» WORK ITEM
Print each record that follows exactly, leaving the pictures behind.

(Data entries)

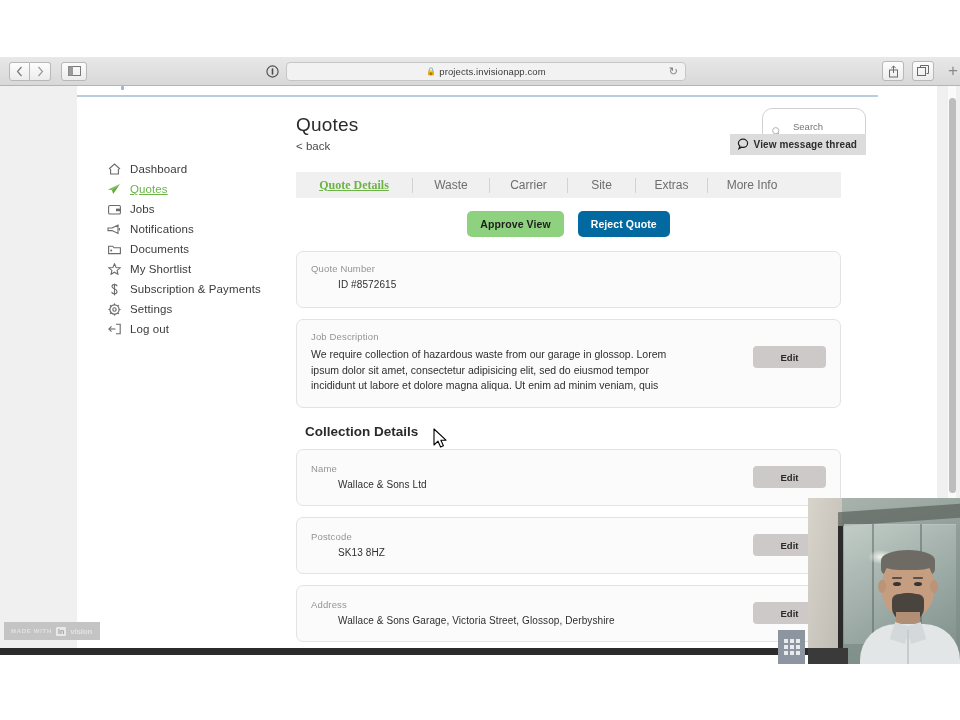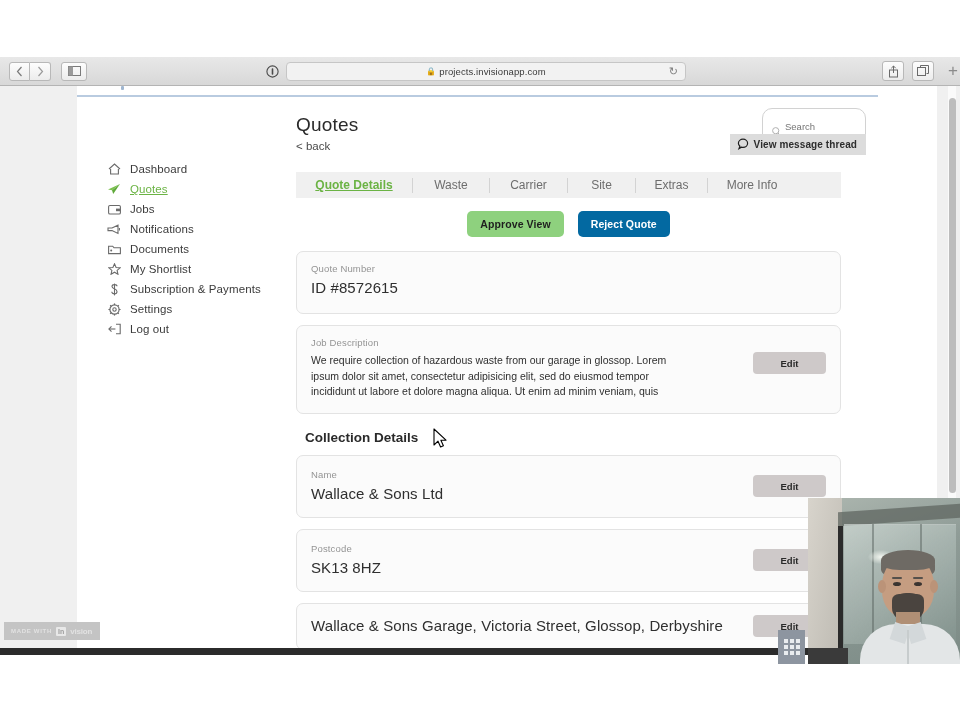--- a/index.html
+++ b/index.html
@@ -80,7 +80,7 @@
   .search-box {
     position:absolute; right:0px; top:-6px; width:104px; height:37px;
     border:1px solid #d2d2d2; border-radius:10px; background:#fff;
-    display:flex; align-items:center; padding-left:9px;
+    display:flex; align-items:center; padding-left:9px;gap:8px;
   }
   .search-icon { width:9px; height:9px; color:#b0b0b0; flex:0 0 9px; }
   .search-input {

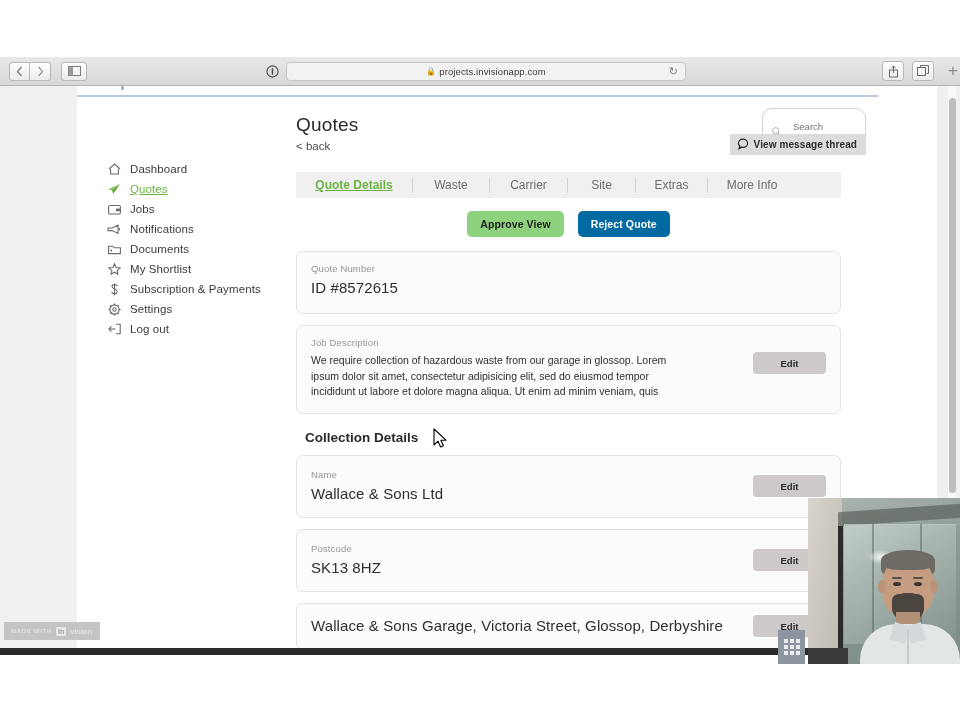--- a/index.html
+++ b/index.html
@@ -101,7 +101,7 @@
     background:#f0f0f0; display:flex; align-items:center;
   }
   .tab { font-size:12px; color:#6d6d6d; padding:0 0px; flex:0 0 auto; text-align:center; }
-  .tab.active { color:#6bb344; font-weight:bold; text-decoration:underline; }
+  .tab.active { color:#6bb344; font-weight:bold; text-decoration:underline;font-family:Liberation Serif, serif; }
   .tab-sep { width:1px; height:15px; background:#d3d3d3; flex:0 0 1px; }
 
   

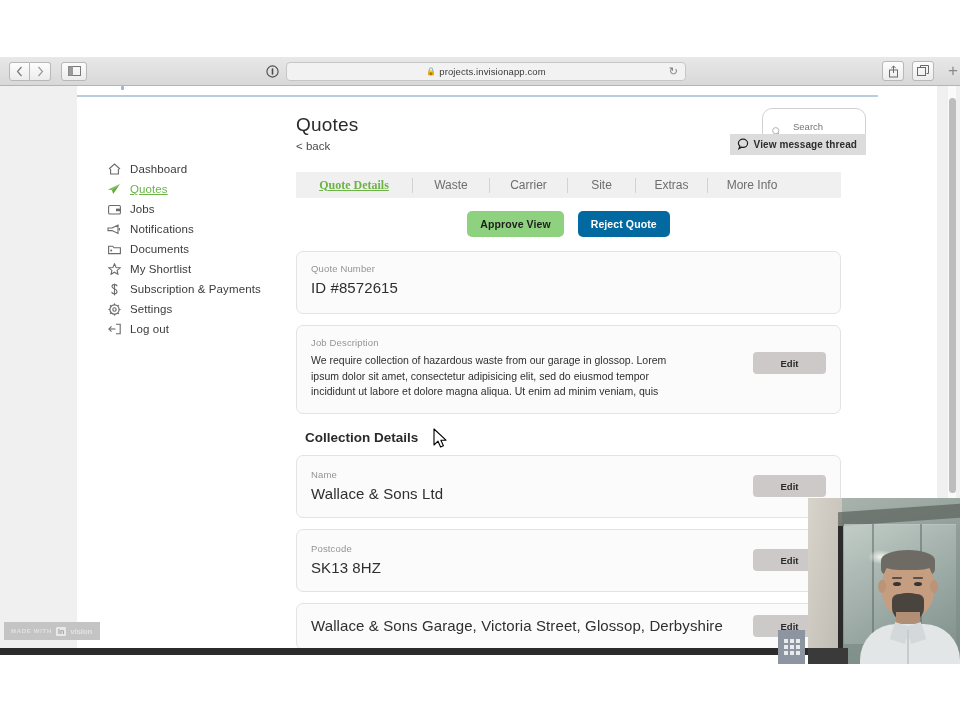--- a/index.html
+++ b/index.html
@@ -122,7 +122,7 @@
     padding:11px 14px 13px 14px; margin-bottom:11px; position:relative;
   }
   .card-label { font-size:9.5px; color:#949494; letter-spacing:.15px; margin-bottom:5px; }
-  .card-value { font-size:15px; color:#2f2f2f; letter-spacing:.1px; }
+  .card-value { font-size:10px; color:#2f2f2f; letter-spacing:.1px;margin-left:27px; }
   .card-para { font-size:10.5px; color:#2f2f2f; line-height:15.5px; width:385px; }
   .edit-btn {
     position:absolute; right:14px; top:50%; transform:translateY(-50%);

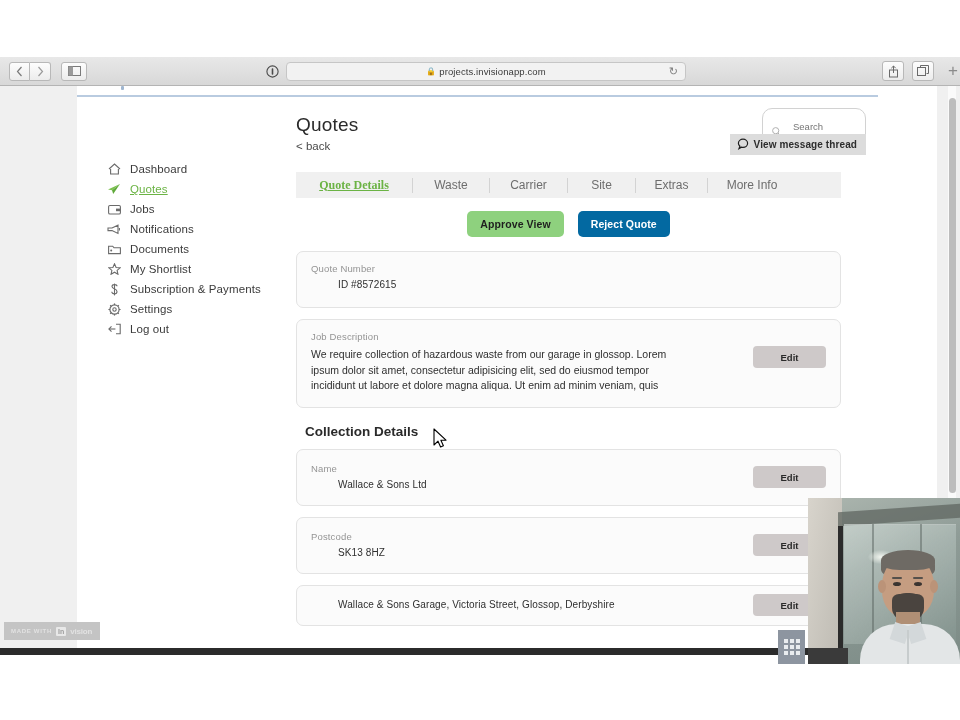--- a/index.html
+++ b/index.html
@@ -455,6 +455,7 @@
           </div>
 
           <div class="card" style="padding:13px 14px 15px 14px">
+            <div class="card-label">Address</div>
             <div class="card-value">Wallace &amp; Sons Garage, Victoria Street, Glossop, Derbyshire</div>
             <button class="edit-btn">Edit</button>
           </div>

» WORKED SOLUTION
--- a/index.html
+++ b/index.html
@@ -80,7 +80,7 @@
   .search-box {
     position:absolute; right:0px; top:-6px; width:104px; height:37px;
     border:1px solid #d2d2d2; border-radius:10px; background:#fff;
-    display:flex; align-items:center; padding-left:9px;
+    display:flex; align-items:center; padding-left:9px;gap:8px;
   }
   .search-icon { width:9px; height:9px; color:#b0b0b0; flex:0 0 9px; }
   .search-input {

--- a/index.html
+++ b/index.html
@@ -101,7 +101,7 @@
     background:#f0f0f0; display:flex; align-items:center;
   }
   .tab { font-size:12px; color:#6d6d6d; padding:0 0px; flex:0 0 auto; text-align:center; }
-  .tab.active { color:#6bb344; font-weight:bold; text-decoration:underline; }
+  .tab.active { color:#6bb344; font-weight:bold; text-decoration:underline;font-family:Liberation Serif, serif; }
   .tab-sep { width:1px; height:15px; background:#d3d3d3; flex:0 0 1px; }
 
   

--- a/index.html
+++ b/index.html
@@ -122,7 +122,7 @@
     padding:11px 14px 13px 14px; margin-bottom:11px; position:relative;
   }
   .card-label { font-size:9.5px; color:#949494; letter-spacing:.15px; margin-bottom:5px; }
-  .card-value { font-size:15px; color:#2f2f2f; letter-spacing:.1px; }
+  .card-value { font-size:10px; color:#2f2f2f; letter-spacing:.1px;margin-left:27px; }
   .card-para { font-size:10.5px; color:#2f2f2f; line-height:15.5px; width:385px; }
   .edit-btn {
     position:absolute; right:14px; top:50%; transform:translateY(-50%);

--- a/index.html
+++ b/index.html
@@ -455,6 +455,7 @@
           </div>
 
           <div class="card" style="padding:13px 14px 15px 14px">
+            <div class="card-label">Address</div>
             <div class="card-value">Wallace &amp; Sons Garage, Victoria Street, Glossop, Derbyshire</div>
             <button class="edit-btn">Edit</button>
           </div>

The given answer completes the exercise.